Type O blood may be fertility barrier

Jane Kirby
Sunday 23 October 2011 01:10

A woman's blood group could influence her chances of getting pregnant, scientists claim. Women with blood type O may struggle to conceive, they said, due to a lower egg count and poorer egg quality, according to a study. Women with blood group A seem to be better protected against falling egg counts.

The finding could prompt experts to look more closely at a woman's blood group when charting her fertility. More than 560 women, with an average age of 35, who were undergoing fertility treatment took part in the research, led by experts from Albert Einstein College of Medicine in New York and Yale University.
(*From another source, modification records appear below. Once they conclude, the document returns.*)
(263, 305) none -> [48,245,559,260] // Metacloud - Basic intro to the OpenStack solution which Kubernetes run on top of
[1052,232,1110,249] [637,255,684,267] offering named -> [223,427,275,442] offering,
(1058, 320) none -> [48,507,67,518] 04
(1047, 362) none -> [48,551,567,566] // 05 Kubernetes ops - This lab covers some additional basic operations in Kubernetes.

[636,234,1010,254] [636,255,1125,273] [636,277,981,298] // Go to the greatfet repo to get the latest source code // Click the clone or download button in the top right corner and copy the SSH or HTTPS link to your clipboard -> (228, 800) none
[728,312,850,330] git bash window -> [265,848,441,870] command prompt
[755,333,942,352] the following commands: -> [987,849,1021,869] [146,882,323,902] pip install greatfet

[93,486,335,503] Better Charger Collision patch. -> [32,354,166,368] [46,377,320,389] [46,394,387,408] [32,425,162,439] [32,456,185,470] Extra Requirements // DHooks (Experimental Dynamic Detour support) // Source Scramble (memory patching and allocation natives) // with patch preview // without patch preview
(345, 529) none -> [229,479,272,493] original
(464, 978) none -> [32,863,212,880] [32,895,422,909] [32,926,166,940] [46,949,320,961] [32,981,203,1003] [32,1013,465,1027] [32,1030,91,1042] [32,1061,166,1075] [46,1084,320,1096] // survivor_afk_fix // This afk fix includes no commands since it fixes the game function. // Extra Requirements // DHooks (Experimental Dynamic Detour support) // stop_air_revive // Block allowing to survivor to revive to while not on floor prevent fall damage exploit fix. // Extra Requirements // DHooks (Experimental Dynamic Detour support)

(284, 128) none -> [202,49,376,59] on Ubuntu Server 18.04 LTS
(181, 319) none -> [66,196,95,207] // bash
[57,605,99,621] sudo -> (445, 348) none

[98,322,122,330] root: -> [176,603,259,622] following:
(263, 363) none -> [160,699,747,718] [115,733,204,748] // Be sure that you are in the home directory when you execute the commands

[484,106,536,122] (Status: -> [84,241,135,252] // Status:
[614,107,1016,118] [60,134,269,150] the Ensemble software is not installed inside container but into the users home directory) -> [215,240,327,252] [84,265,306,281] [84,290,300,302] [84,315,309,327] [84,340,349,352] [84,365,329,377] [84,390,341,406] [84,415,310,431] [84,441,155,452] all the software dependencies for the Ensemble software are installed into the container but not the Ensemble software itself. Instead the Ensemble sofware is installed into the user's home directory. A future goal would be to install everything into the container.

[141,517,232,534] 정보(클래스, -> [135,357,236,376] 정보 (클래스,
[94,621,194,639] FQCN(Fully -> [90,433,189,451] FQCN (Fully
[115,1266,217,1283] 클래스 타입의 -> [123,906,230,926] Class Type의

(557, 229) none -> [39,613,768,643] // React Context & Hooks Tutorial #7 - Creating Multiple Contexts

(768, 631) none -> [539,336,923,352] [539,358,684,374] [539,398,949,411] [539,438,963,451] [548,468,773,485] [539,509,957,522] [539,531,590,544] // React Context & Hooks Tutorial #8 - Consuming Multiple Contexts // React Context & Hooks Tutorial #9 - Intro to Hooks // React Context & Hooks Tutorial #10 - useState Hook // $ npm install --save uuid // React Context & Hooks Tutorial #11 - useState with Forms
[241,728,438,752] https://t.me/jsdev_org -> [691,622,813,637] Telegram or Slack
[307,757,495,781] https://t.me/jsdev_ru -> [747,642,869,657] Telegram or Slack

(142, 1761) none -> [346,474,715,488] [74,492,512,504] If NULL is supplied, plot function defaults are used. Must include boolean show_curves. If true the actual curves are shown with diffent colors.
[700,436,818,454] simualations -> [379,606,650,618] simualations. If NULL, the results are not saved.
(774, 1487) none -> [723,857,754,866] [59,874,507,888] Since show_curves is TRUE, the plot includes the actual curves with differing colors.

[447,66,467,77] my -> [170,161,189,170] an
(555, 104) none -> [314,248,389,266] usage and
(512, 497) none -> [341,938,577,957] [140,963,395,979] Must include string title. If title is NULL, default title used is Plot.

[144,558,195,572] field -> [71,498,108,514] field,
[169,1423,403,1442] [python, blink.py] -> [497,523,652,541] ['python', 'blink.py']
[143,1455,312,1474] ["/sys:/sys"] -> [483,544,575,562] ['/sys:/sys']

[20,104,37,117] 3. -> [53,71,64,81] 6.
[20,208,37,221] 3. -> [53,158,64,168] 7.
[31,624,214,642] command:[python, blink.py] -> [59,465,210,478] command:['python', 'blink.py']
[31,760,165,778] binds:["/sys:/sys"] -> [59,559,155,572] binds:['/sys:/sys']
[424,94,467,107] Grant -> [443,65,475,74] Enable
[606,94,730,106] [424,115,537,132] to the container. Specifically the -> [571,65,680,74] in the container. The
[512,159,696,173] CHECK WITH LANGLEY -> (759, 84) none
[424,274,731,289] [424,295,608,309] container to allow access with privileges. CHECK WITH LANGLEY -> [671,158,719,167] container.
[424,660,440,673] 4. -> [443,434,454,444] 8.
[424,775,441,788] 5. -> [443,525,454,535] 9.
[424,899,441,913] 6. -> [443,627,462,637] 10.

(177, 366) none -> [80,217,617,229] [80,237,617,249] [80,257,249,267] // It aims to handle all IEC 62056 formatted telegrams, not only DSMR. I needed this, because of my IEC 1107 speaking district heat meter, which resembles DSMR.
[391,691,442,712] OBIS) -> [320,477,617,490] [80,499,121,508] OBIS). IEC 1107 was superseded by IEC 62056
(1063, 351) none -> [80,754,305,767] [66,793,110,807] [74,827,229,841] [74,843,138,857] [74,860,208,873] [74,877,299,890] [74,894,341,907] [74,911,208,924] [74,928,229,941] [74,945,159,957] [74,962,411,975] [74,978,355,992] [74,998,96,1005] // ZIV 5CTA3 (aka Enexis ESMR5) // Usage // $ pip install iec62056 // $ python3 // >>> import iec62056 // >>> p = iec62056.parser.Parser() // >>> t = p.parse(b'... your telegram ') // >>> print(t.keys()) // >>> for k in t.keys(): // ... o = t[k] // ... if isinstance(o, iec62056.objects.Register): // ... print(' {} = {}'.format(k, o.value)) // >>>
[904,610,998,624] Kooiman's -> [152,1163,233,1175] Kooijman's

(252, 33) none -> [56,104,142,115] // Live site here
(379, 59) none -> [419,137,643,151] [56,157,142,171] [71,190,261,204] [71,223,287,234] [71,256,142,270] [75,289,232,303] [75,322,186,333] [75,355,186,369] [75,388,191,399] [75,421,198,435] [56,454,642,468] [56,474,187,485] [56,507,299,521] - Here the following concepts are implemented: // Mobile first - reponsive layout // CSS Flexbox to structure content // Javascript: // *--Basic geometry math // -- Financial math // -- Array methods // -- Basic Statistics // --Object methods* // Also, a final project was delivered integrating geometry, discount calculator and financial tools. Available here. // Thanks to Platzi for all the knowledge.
Blood samples were taken to measure levels of follicle-stimulating hormone (FSH), a well-known marker of fertility. FSH levels greater than 10 suggest a woman will have more difficulty conceiving than those whose levels are under 10. A high FSH level indicates a diminished ovarian reserve, which refers to both egg quality and the number of eggs left available for fertilisation. The ovarian reserve tends to decline significantly as a woman reaches her mid and late 30s and faster in the early 40s.

The study found that women with blood type O were twice as likely to have an FSH level greater than 10 as those in any other blood group. The findings held true even when a woman's age was taken into account, and the fact the women came from two different clinics.

Those with blood group A were "significantly less likely" to have an FSH level greater than 10 than those who were blood group O. Some 44 per cent of the UK population are blood group O and 42 per cent are type A. People with blood group A carry the A antigen, which is a protein on the surface of the cell, but this is absent in people with O type.

Dr Edward Nejat, from the department of obstetrics and gynaecology at Albert Einstein College, said FSH levels were just one marker of fertility and more studies were needed. "A woman's age remains the most important factor in determining her success of conceiving. The baseline FSH gives us an idea of the quality and quantity of a woman's eggs."